Stored data entries:
"""
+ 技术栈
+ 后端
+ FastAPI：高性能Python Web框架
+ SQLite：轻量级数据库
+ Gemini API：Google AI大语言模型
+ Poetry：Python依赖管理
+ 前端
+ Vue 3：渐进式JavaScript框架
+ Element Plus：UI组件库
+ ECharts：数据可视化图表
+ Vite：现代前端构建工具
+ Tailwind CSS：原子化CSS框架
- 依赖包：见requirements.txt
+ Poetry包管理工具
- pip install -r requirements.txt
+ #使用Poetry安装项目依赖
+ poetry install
"""
TASK BRIEF: Give all the lines above again, exactly.

COMPLETED EXERCISE:
+ 技术栈
+ 后端
+ FastAPI：高性能Python Web框架
+ SQLite：轻量级数据库
+ Gemini API：Google AI大语言模型
+ Poetry：Python依赖管理
+ 前端
+ Vue 3：渐进式JavaScript框架
+ Element Plus：UI组件库
+ ECharts：数据可视化图表
+ Vite：现代前端构建工具
+ Tailwind CSS：原子化CSS框架
- 依赖包：见requirements.txt
+ Poetry包管理工具
- pip install -r requirements.txt
+ #使用Poetry安装项目依赖
+ poetry install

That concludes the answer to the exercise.